La semana pasada a mi madre de 87 le reemplazaron el marcapaso en el Seguro Social.
Es bien sabida la pésima calidad de la comunicación interna del Seguro y, en general, del servicio de atención al público de las instituciones mexicanas. Te informan mal, se contradicen y al final te quedas esperando en una silla —si la encuentras— con la descorazonada sensación de si algún día te llamarán y desde dónde. "Usted tiene que traer… Usted tiene que llegar… Usted tiene que esperar… Usted tiene que…" Pareciera que en la ignorancia de los atendidos se sostuviera el control y dominio de los que atienden. El día que hubiera instructivos al alcance del público para saber qué hacer ante cada caso se les acabaría la autoridad. Pero hoy no apedreo más estos vicios ya conocidos por todos.
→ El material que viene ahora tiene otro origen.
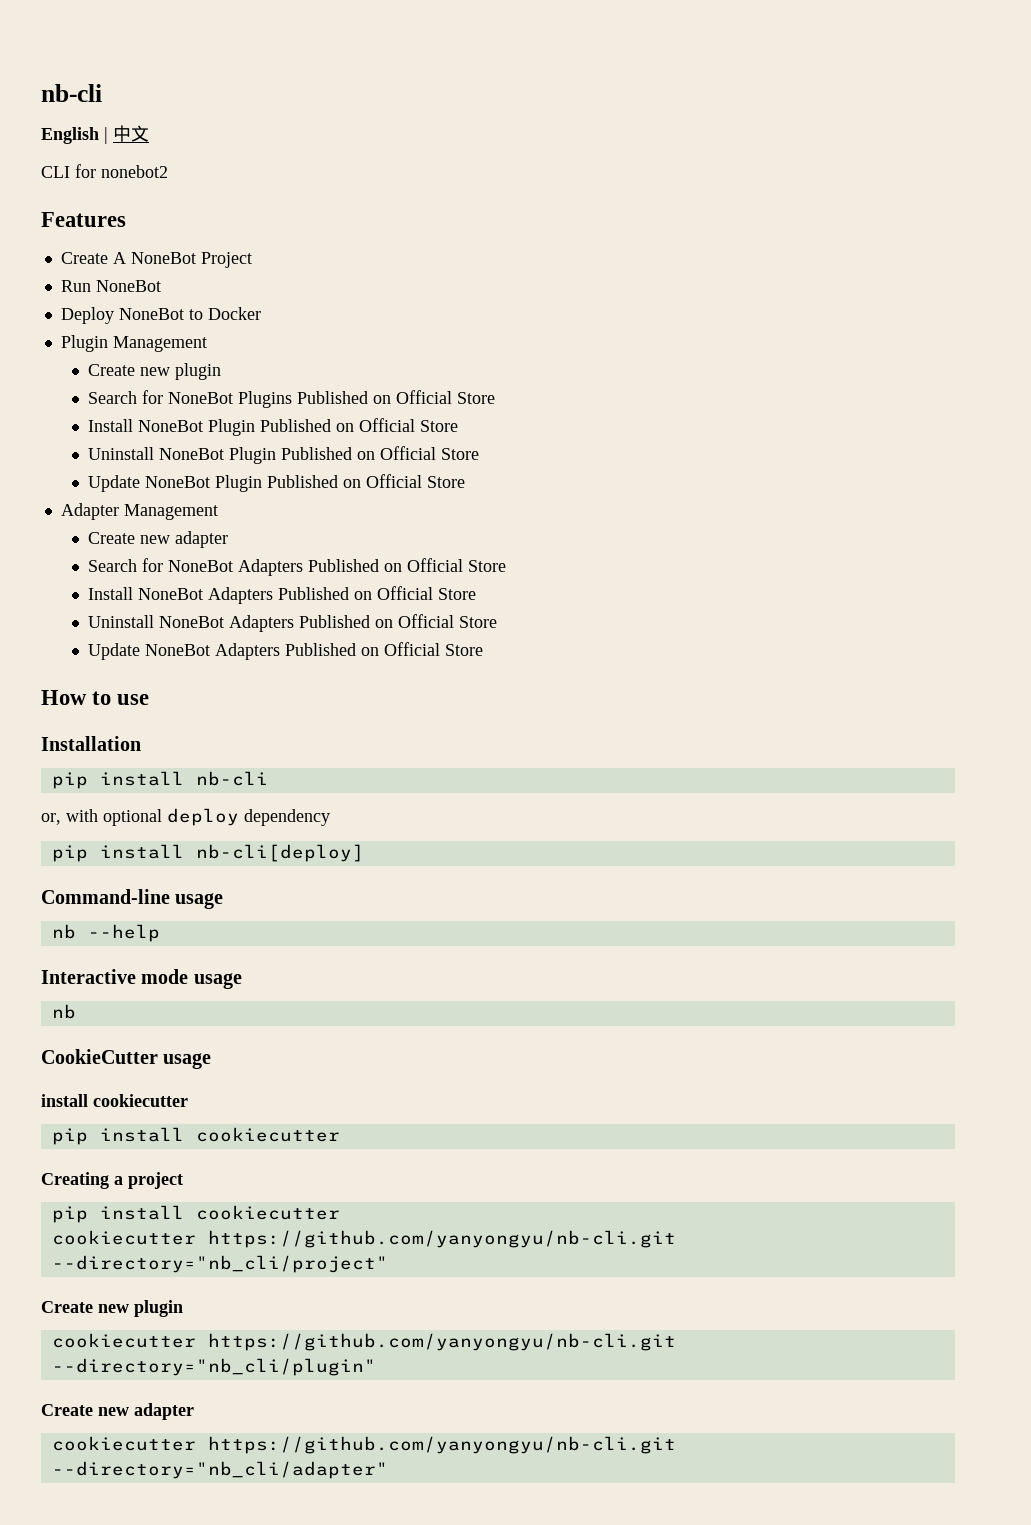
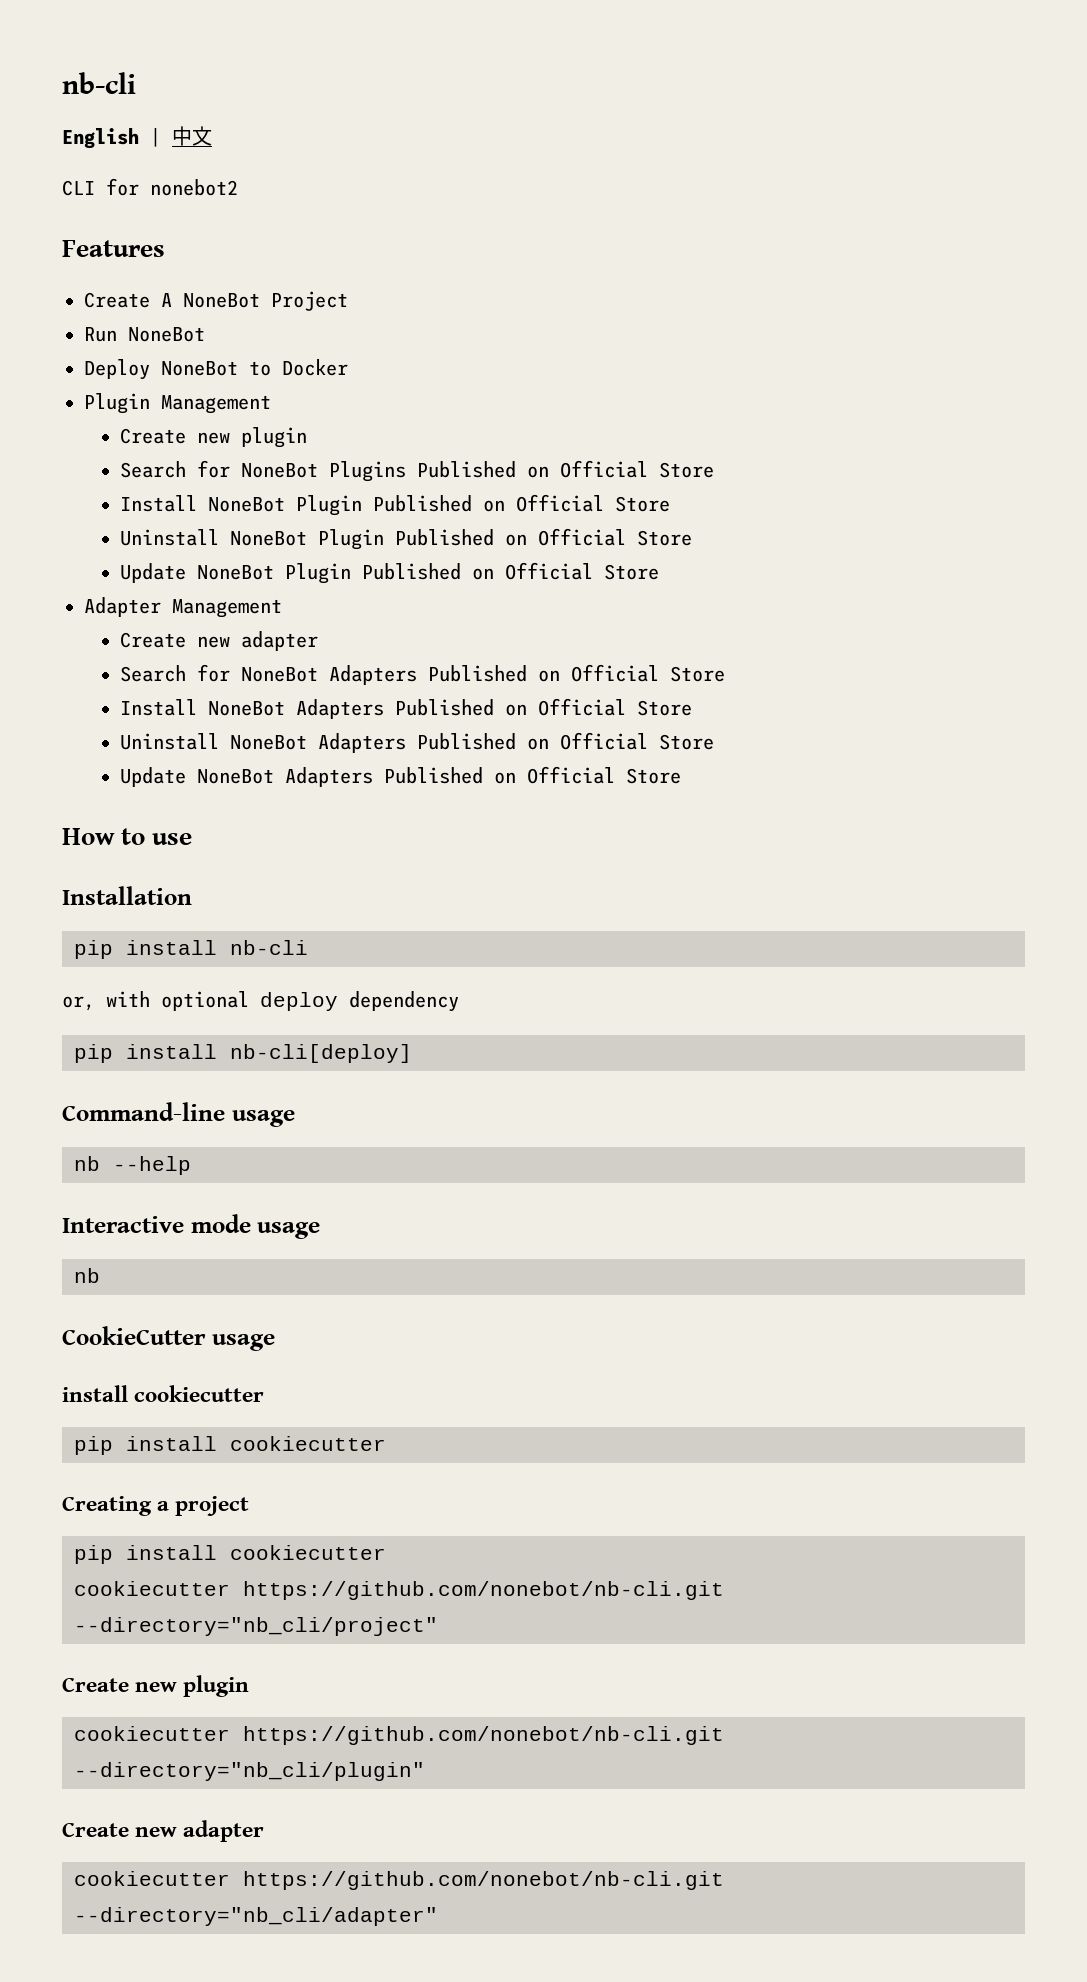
- cookiecutter https://github.com/yanyongyu/nb-cli.git --directory="nb_cli/project"
+ cookiecutter https://github.com/nonebot/nb-cli.git --directory="nb_cli/project"
- cookiecutter https://github.com/yanyongyu/nb-cli.git --directory="nb_cli/plugin"
+ cookiecutter https://github.com/nonebot/nb-cli.git --directory="nb_cli/plugin"
- cookiecutter https://github.com/yanyongyu/nb-cli.git --directory="nb_cli/adapter"
+ cookiecutter https://github.com/nonebot/nb-cli.git --directory="nb_cli/adapter"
La noche en vela que pasé cuidando a mi madre en los pasillos del tercer piso del Hospital Regional Número Uno del Seguro Social en Tijuana me puso a un palmo frente a la radiografía misma del amor que silenciosa y diligentemente y, aún teniendo que derrotar no pocas veces el pudor de los enfermos, se mueve a través de las enfermeras que son todas manos para atender y servir.
Azorado ante lo que veía no pude quedarme callado y a una de ellas le dije: “¡Qué trabajo tan duro tienes!” Lo brusco y bruto de esta frase quedaba bien compensado por el tono de admiración que iba en mi voz.
Sin dejar de hacer lo que hacía me dirigió una media sonrisa que nunca olvidaré.